Chapter 1
Fred Weasley glanced over at his twin brother, George, hoping to catch his eye. They were at the Burrow, listening to the familiar sounds that often came from having a family as large as the Weasleys. He saw George nod ever so slightly and took that to be his cue.
"Care for a drink, Ron?" he asked, holding up the bottle of firewhiskey for his younger brother to see.
"No, thank you! I know better than to accept anything from you lot."
Fred feigned surprise. "And I was trying to be nice!" he said, clutching his hands to his chest and putting on his best innocent expression. "Eh, have it your way. George?"
"Don't mind if I do," George said, standing up to take the glass from his twin and draining its contents in one gulp.
"Harry?" Fred asked.
"Um, okay," he said, accepting the drink with a small amount of hesitation.
"Oh, c'mon, Harry.
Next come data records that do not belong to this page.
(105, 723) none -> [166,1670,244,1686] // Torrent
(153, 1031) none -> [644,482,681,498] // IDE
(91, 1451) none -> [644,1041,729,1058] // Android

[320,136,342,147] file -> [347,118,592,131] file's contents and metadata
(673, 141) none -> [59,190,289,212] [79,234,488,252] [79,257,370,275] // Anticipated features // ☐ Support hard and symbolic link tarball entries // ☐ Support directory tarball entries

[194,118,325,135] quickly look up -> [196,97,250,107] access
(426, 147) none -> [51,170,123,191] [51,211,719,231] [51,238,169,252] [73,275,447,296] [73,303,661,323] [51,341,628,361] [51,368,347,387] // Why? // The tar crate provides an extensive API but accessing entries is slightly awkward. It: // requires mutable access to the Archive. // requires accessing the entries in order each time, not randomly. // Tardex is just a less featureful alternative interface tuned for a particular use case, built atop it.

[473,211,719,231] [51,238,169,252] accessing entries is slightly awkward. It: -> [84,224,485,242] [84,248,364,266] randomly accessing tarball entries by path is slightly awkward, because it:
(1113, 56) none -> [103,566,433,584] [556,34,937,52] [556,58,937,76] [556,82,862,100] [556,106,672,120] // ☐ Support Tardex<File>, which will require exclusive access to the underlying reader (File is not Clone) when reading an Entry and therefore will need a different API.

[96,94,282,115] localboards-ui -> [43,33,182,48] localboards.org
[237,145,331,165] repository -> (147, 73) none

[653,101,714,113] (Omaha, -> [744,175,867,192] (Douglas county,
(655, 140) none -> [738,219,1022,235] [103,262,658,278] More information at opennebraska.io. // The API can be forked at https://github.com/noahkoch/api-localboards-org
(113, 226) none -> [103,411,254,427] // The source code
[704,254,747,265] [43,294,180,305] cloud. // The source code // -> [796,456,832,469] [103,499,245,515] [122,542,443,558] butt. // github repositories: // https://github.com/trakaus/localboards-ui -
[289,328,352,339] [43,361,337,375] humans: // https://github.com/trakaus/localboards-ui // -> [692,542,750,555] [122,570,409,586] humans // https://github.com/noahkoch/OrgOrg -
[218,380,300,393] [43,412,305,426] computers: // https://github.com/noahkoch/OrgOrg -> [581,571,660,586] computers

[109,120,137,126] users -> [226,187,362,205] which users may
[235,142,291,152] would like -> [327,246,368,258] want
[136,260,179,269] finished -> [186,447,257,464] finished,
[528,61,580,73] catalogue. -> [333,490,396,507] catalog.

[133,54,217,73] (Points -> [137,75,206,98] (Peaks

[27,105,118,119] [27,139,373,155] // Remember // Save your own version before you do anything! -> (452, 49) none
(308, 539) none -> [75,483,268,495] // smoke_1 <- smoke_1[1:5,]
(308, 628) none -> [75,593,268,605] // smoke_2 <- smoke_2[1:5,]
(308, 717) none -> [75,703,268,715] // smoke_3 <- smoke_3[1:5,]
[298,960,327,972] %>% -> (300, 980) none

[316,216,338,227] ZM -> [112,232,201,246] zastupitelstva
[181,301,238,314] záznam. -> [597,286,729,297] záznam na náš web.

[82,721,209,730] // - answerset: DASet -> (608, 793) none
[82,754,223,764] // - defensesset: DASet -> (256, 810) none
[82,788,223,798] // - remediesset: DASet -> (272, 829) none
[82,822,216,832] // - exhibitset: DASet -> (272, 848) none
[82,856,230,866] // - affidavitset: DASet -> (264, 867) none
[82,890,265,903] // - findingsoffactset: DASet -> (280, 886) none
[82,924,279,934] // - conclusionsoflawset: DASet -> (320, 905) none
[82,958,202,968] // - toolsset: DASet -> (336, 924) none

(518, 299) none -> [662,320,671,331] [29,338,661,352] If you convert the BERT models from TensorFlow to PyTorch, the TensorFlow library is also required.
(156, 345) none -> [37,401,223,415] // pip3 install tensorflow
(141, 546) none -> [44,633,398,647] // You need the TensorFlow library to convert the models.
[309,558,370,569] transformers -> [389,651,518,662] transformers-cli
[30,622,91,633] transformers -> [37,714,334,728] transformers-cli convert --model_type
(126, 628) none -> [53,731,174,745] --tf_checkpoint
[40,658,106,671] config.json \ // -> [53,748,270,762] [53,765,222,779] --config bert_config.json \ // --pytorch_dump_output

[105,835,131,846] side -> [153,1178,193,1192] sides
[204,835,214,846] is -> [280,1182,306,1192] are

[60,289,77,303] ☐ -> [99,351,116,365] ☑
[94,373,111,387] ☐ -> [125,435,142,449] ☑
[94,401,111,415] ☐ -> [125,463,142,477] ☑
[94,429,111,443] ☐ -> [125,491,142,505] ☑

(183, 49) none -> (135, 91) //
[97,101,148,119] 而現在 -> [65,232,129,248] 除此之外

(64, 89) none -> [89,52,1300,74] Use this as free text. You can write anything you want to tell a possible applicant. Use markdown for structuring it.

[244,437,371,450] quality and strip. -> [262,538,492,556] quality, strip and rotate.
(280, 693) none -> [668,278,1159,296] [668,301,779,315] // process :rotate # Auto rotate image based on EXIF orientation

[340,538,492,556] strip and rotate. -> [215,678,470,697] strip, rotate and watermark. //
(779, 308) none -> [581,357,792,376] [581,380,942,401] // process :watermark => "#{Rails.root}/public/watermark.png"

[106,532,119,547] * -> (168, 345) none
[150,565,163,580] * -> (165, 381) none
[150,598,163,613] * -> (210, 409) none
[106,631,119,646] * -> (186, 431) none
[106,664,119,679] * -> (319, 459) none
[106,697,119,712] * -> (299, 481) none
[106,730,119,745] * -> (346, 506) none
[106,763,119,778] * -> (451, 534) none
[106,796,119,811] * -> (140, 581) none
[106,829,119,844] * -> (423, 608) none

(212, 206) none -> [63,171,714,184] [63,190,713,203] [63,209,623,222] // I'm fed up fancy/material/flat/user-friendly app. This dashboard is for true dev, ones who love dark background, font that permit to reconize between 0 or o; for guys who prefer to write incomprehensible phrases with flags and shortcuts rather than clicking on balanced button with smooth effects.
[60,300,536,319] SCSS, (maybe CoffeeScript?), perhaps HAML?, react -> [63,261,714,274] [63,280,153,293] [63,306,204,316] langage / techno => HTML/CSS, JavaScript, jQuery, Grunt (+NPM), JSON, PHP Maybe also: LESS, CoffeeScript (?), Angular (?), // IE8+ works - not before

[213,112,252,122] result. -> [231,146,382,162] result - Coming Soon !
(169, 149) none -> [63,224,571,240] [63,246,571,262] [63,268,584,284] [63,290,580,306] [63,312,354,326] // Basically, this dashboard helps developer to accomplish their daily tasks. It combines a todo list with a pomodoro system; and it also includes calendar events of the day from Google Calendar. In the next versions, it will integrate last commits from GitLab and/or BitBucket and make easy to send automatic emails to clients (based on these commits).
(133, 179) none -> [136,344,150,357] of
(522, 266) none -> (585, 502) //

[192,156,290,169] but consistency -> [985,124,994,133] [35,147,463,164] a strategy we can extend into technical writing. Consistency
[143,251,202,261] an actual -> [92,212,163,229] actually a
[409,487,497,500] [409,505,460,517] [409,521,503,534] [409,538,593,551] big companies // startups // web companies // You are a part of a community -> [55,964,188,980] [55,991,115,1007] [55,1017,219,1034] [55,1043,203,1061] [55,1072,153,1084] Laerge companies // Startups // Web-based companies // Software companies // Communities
You just saw George drink it and he's fine."
Harry cast a weary glance at the twins, but took a small sip. "Well, what's the verdict, Gin?" he asked his girlfriend. "Purple spots, antlers, what?"
Ginny leaned in for a closer inspection, but seemed satisfied after a few moments that her brothers hadn't turned her boyfriend into a canary or anything else equally ridiculous.
Ron seemed to take this as affirmation that the firewhiskey was safe to drink after all and stood to pour himself a glass. Emptying the contents, he looked relieved to be still standing in his own human form. "Well, that wasn't-" he began to say when a look of shock crossed his face. His voice was high-pitched and closely resembled that of a young girl. "I'm going to kill you!" he cried before covering his mouth with his hands in horror.
"Every time," Fred said between fits of laughter. "He falls for it every time."
"Don't worry, Ronniekins," said George. "Or should we say VeRONica? It only lasts twenty-four hours."
Ron's eyes grew wide at this revelation, but he refused to speak. Instead, the looks of rage he was shooting at the twins suggested that he didn't think twenty-four hours was an acceptable timeframe at all.
"Don't worry, Ron," said Ginny, who was clearly fighting laughter, "I'm sure no one will notice." Unable to control it any longer, she broke out in a fit of giggles, followed quickly by Harry as Ron stormed out of the room, likely to spent the next day camped out in his room, hidden from the general public.
"It is just too easy," said Fred as he collapsed onto the couch next to a previously silent Hermione Granger who had been engrossed in her latest paperback. "He just walks right into it."
Hermione sighed and placed her book down. "Why do you do it? Why do you antagonize him? Aren't you getting too old for all the silly pranks?"
"I own a joke shop, Granger. It's what we do."
"Yes, but some of the magic you use is absolutely extraordinary. Why not channel that into something worthwhile?"
"Making people laugh and improving the overall morale of the entire wizarding community after a war isn't worthwhile to you, is it?" he asked. "The only worthwhile things in life are found in books, I suppose?"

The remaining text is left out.